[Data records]
--------------------------------

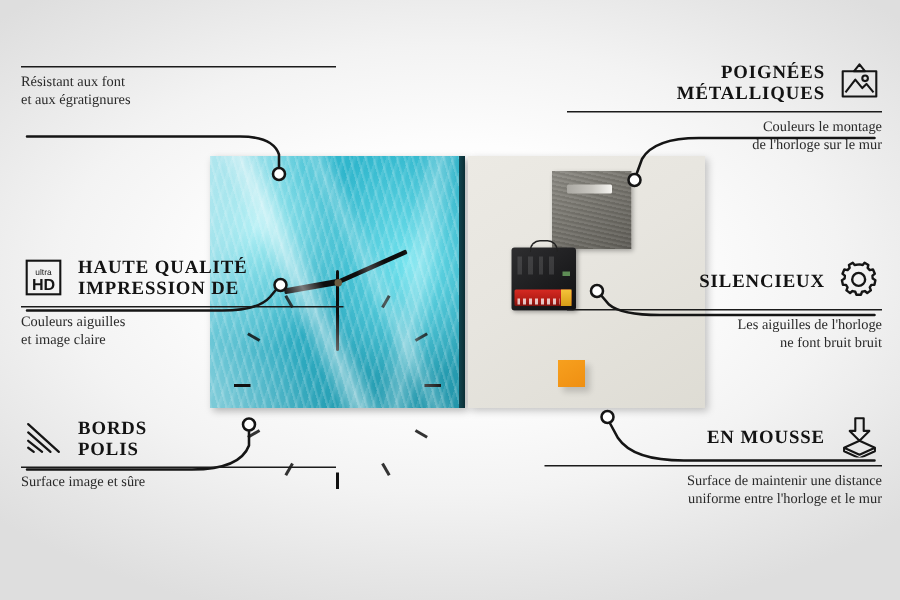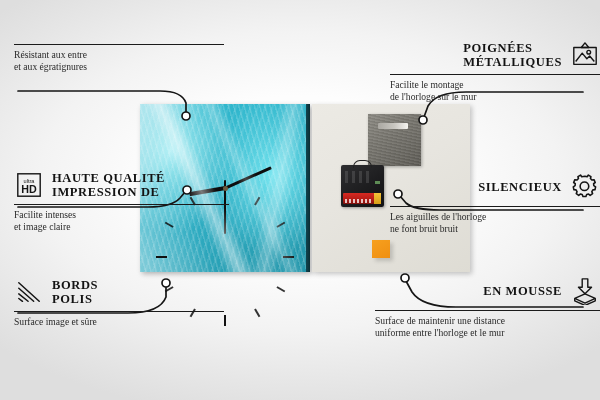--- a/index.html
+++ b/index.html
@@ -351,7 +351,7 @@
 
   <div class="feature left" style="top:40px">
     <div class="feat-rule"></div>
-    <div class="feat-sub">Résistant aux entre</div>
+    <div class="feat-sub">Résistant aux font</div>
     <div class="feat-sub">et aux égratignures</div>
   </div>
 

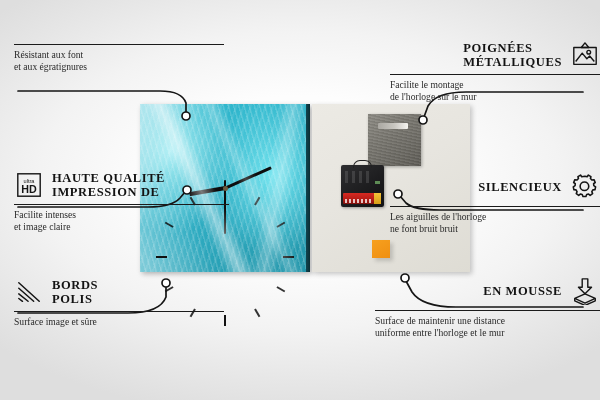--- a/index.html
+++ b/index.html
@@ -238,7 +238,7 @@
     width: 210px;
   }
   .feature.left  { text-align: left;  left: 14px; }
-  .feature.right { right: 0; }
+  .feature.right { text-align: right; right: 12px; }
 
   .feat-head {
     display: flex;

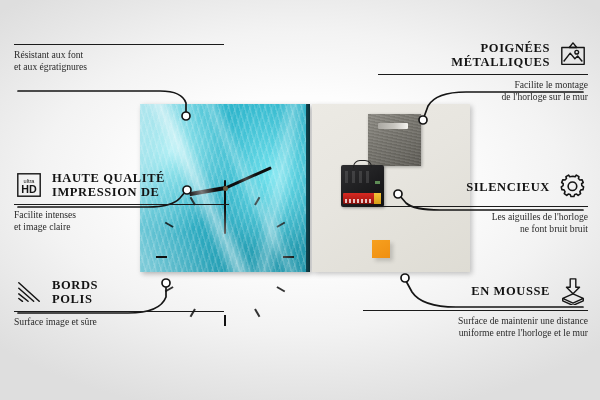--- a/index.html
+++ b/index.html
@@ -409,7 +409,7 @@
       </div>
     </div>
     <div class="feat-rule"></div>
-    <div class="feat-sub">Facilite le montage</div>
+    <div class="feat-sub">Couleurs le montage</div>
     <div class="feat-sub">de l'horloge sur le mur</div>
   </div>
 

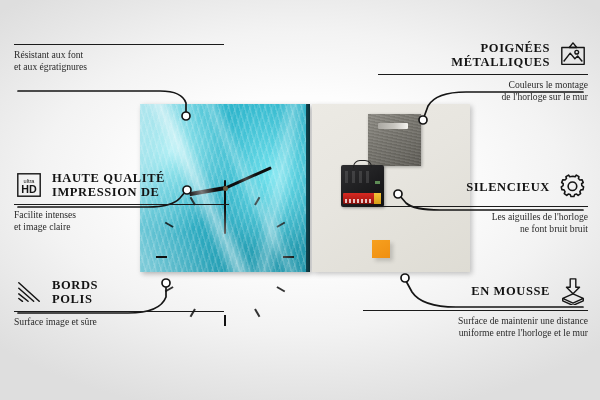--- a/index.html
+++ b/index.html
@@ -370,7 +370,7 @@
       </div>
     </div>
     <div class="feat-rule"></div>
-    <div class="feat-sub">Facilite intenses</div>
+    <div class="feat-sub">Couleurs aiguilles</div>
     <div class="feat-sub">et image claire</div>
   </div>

--------------------------------

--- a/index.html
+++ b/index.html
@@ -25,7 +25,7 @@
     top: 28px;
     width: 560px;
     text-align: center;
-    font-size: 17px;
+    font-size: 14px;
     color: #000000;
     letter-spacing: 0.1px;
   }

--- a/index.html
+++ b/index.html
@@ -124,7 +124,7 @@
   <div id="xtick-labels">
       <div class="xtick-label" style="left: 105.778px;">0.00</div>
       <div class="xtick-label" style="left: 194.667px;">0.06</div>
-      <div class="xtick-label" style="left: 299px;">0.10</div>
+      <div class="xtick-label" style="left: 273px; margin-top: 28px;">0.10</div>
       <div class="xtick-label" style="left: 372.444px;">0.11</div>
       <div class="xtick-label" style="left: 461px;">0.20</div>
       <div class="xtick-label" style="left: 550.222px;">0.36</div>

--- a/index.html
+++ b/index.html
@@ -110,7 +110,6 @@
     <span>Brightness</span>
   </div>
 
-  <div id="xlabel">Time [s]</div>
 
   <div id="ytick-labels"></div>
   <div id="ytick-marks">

--------------------------------

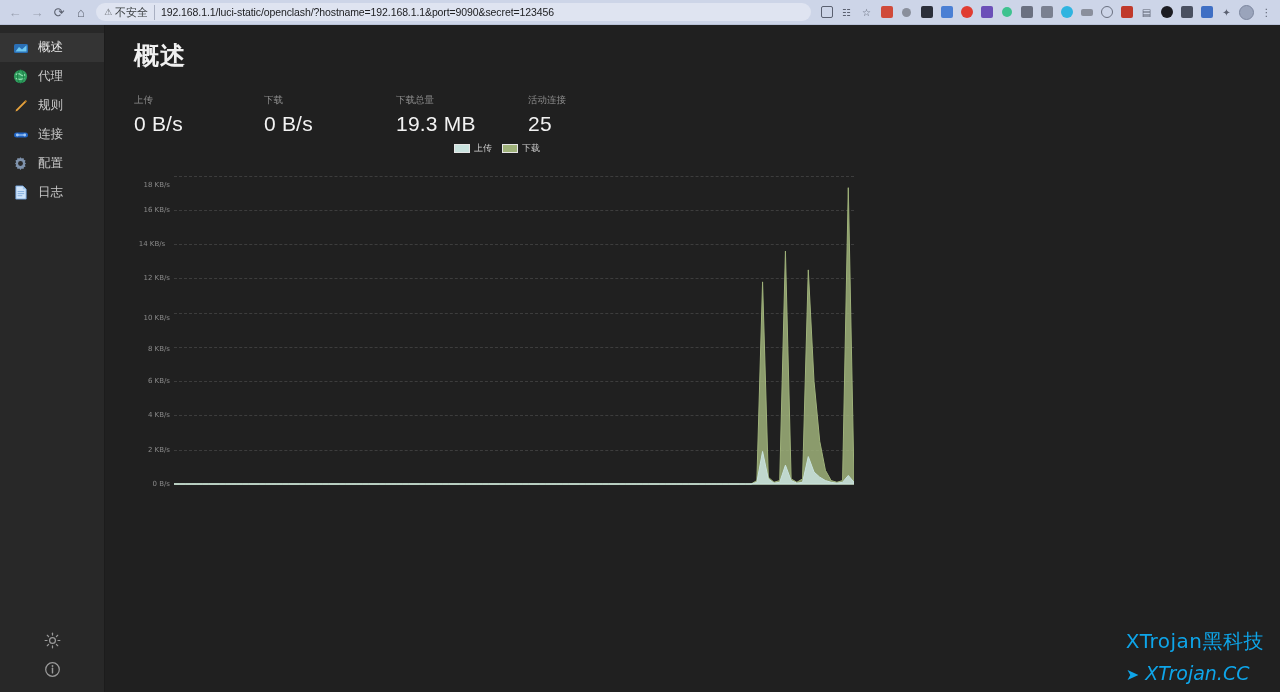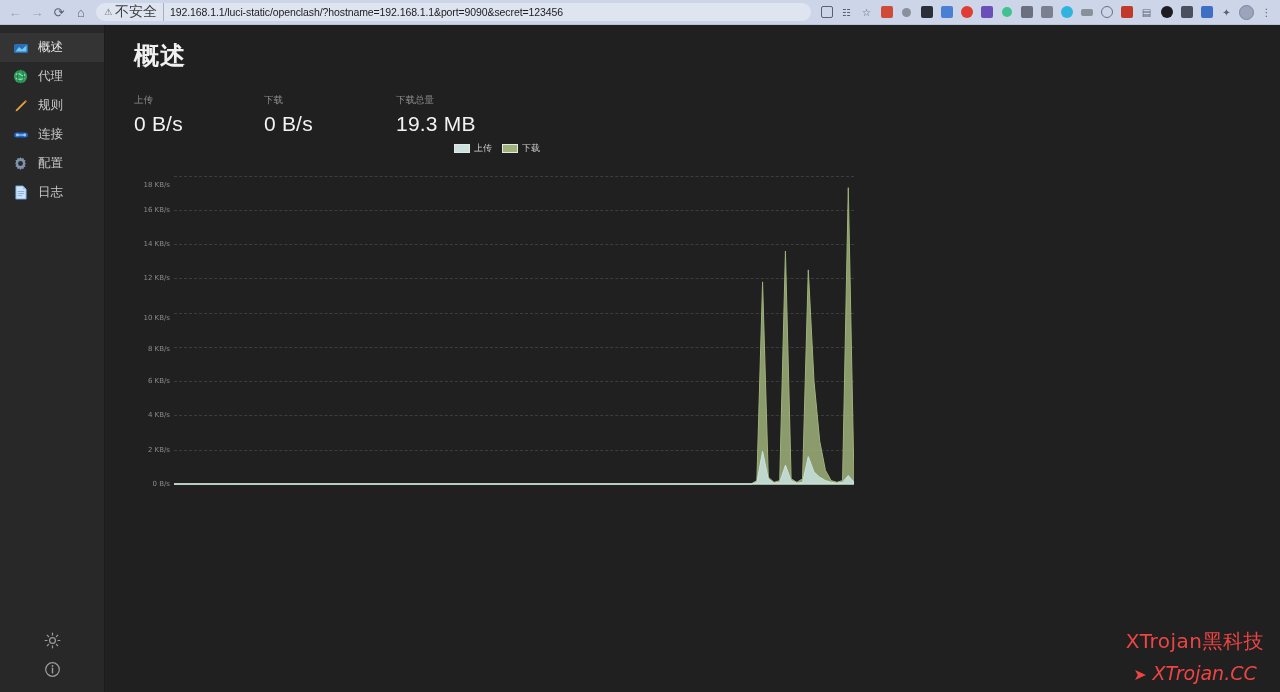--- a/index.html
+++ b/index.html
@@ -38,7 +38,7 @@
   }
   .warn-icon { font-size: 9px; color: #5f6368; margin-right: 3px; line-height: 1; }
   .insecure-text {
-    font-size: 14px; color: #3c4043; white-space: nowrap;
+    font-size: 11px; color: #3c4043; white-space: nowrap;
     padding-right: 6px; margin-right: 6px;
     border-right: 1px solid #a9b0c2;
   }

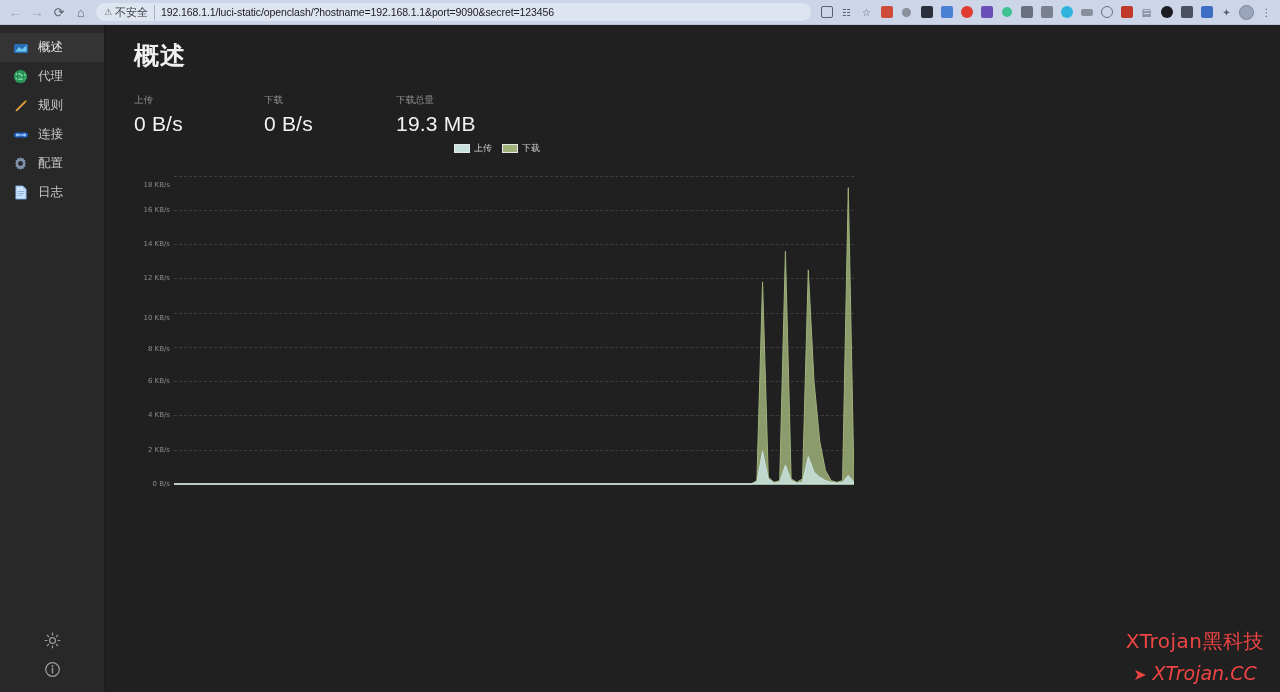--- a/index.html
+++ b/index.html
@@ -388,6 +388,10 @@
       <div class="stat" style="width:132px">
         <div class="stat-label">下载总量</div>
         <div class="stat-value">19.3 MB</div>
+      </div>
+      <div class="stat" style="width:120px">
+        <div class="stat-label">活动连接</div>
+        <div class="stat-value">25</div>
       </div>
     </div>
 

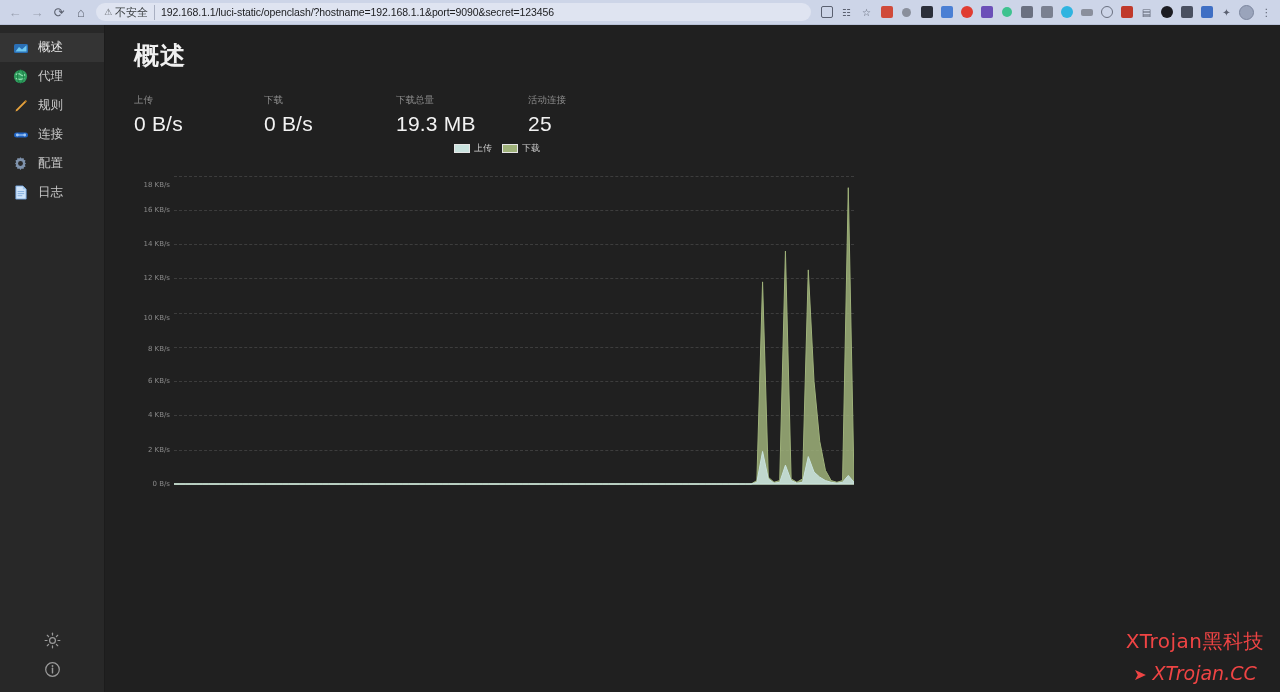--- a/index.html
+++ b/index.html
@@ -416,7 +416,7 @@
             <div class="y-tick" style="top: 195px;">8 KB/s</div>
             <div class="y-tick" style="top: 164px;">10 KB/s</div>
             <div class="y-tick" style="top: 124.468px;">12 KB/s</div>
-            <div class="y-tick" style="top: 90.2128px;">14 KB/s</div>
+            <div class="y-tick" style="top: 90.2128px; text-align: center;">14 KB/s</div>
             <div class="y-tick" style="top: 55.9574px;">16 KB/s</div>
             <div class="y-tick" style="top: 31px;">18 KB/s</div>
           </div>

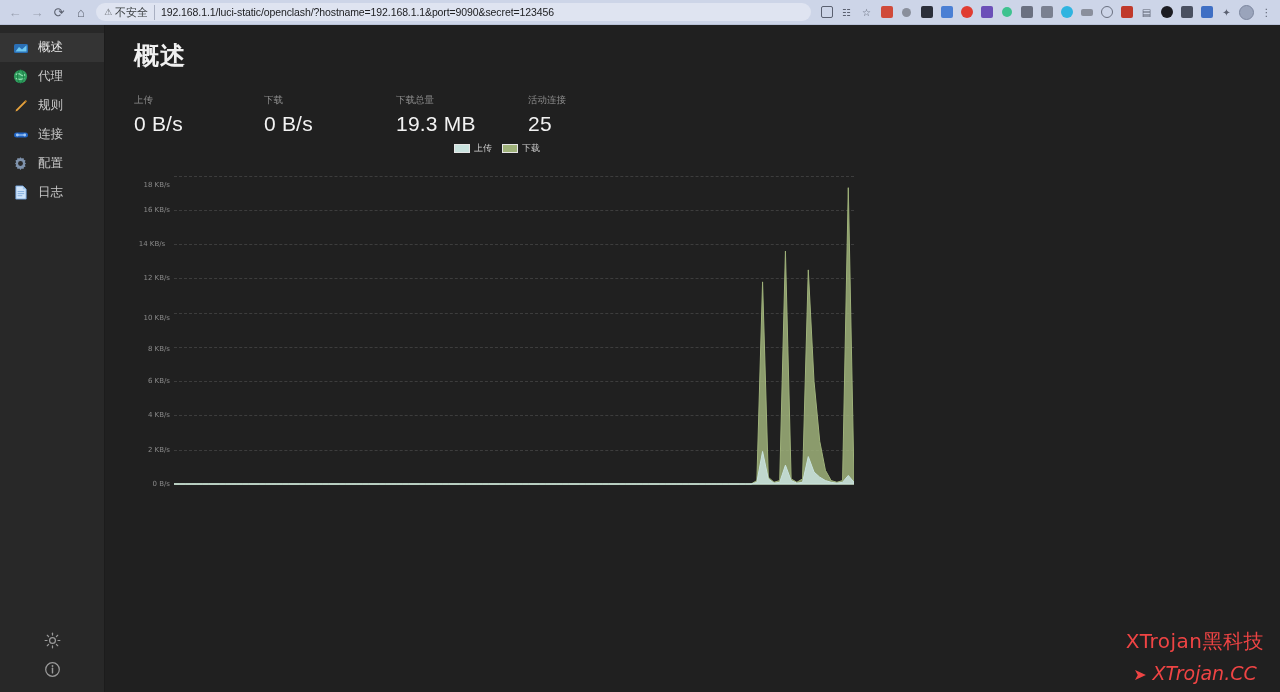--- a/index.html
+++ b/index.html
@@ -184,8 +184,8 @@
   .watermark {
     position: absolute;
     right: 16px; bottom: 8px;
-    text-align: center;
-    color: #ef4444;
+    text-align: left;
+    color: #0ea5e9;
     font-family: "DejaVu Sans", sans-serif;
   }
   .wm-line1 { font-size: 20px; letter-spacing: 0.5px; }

--------------------------------

:: TASK DETAILS ::
Return every line in the records that includes the string "nowrap".

:: RESULT OF THIS TASK ::
-    font-size: 14px; color: #3c4043; white-space: nowrap;
+    font-size: 11px; color: #3c4043; white-space: nowrap;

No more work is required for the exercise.